Mandela, who has turned the new “banning” order into a full confrontation with the minority white government, late Tuesday checked into a hotel outside the Johannesburg and Roodeport magisterial districts, thus putting off a decision on whether to continue defying the restrictions.

About 500 of her supporters gathered outside the small house in Kagiso where she spent the day, chanting, “Winnie Mandela--the mother of our people,” and singing liberation songs. Police ordered them to disperse and, after intervention by a Catholic nun, they left quietly; police, however, later fired two canisters of tear gas at those who remained outside the house where Mandela was staying.

Newsmen covering Mandela were ordered out of Kagiso under emergency powers given the police, and several television camera crews were detained there for a short time.

Church, Homes Attacked

Only scattered incidents of civil unrest were reported Tuesday.

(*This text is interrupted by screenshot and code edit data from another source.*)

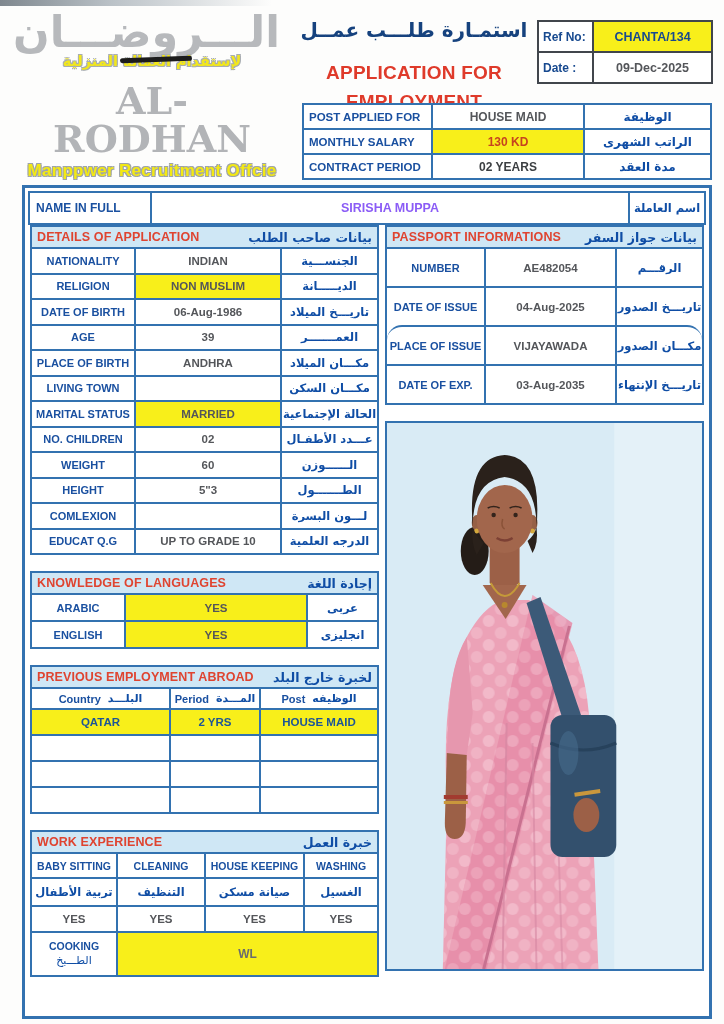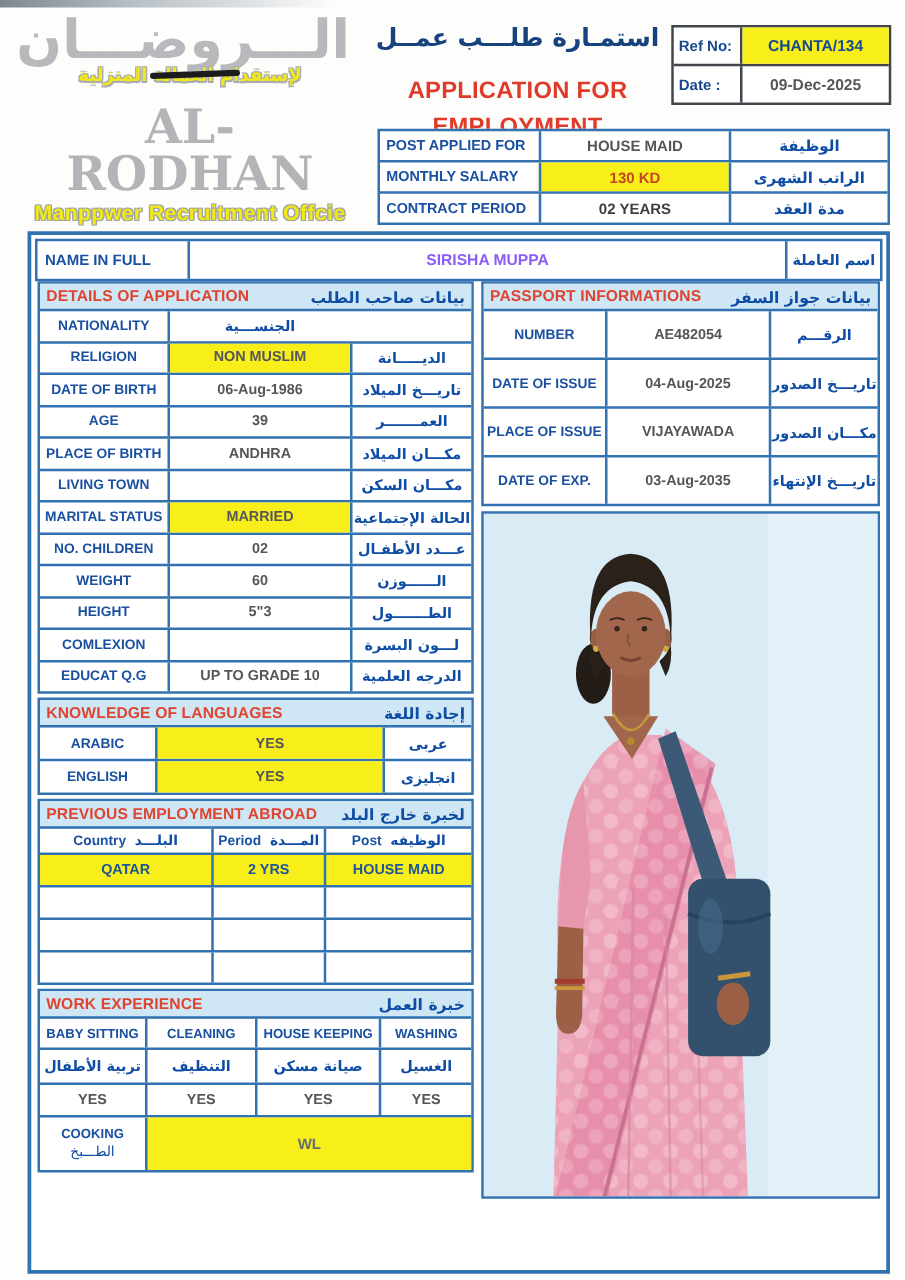"DETAILS OF APPLICATION" .grp { margin-bottom: 3px -> 16px }
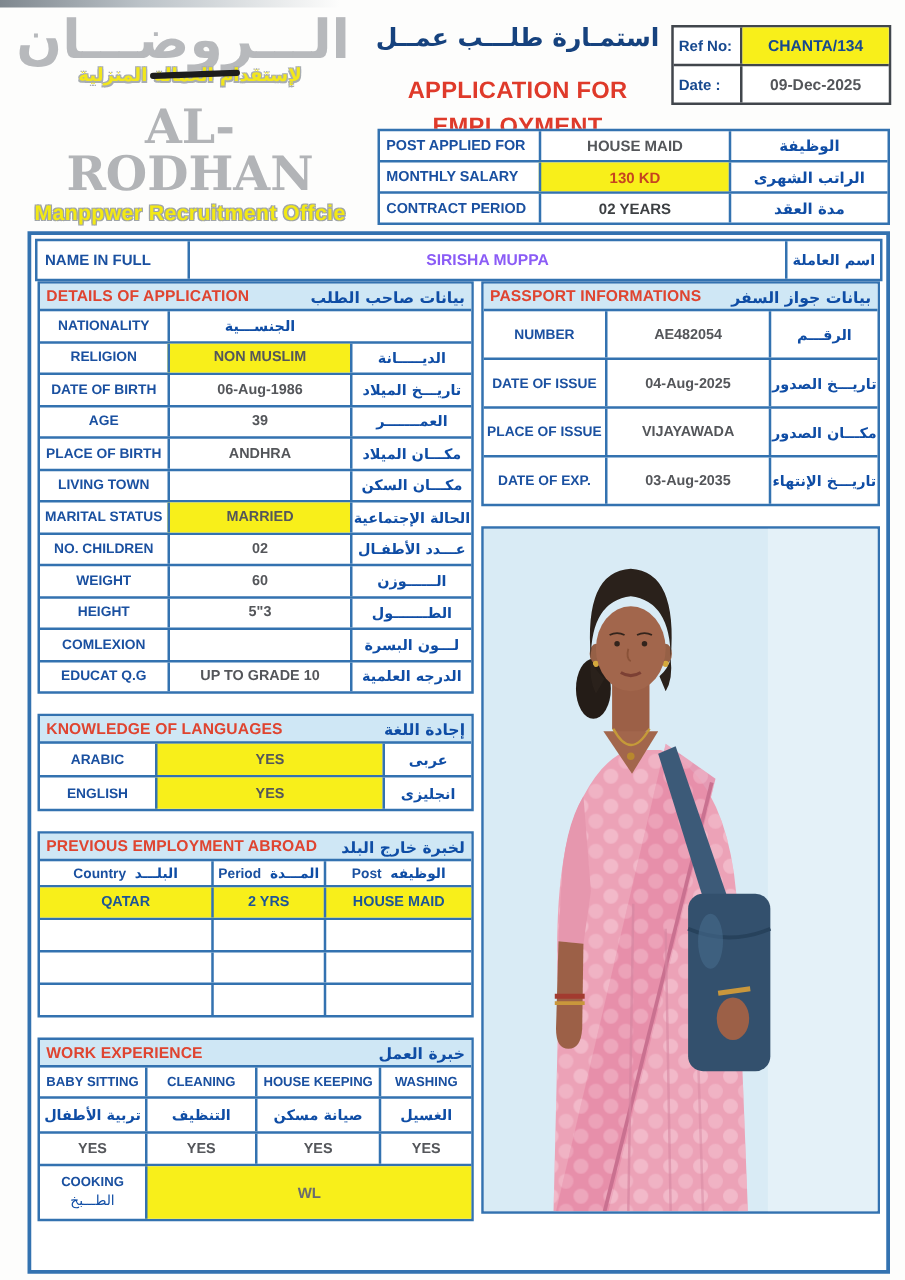"INDIAN" div.c { html: none -> <div>INDIAN</div> }
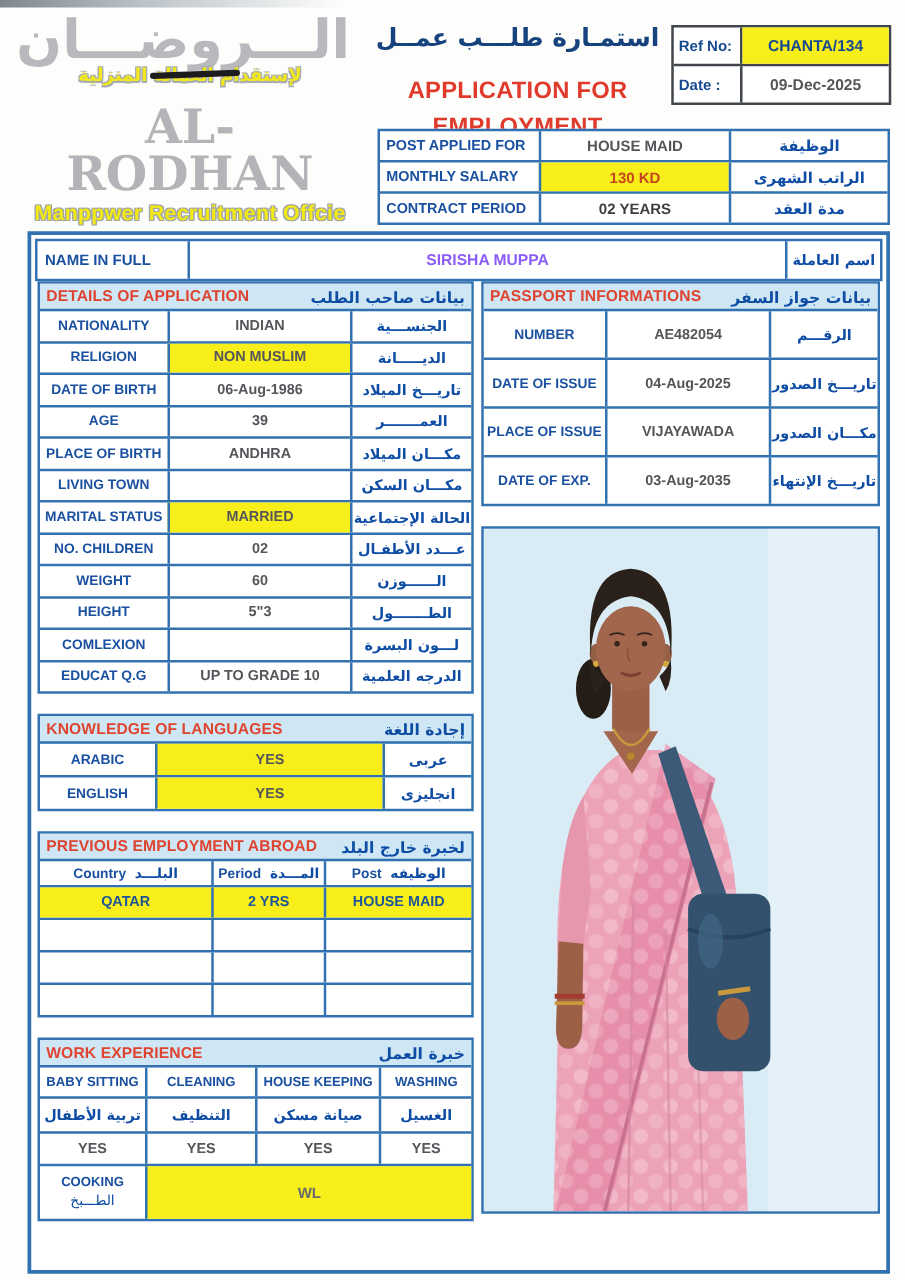"PLACE OF ISSUE" div.row { border-radius: none -> 15px }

In Pretoria, the church of an activist Catholic priest and the homes of two other community leaders were attacked with fire-bombs. In Cathcart in eastern Cape province, arsonists burned down a clothing store in the white business district there as well as government offices in the outlying black township.

Louis le Grange, the minister of law and order, on Tuesday extended for another six months bans in 30 magisterial district on meetings held by 74 groups opposed to South Africa’s apartheid policies of racial segregation and minority white rule. The bans were imposed in March and expanded in June. Most of the affected groups are affiliates of the United Democratic Front, a coalition of anti-apartheid groups.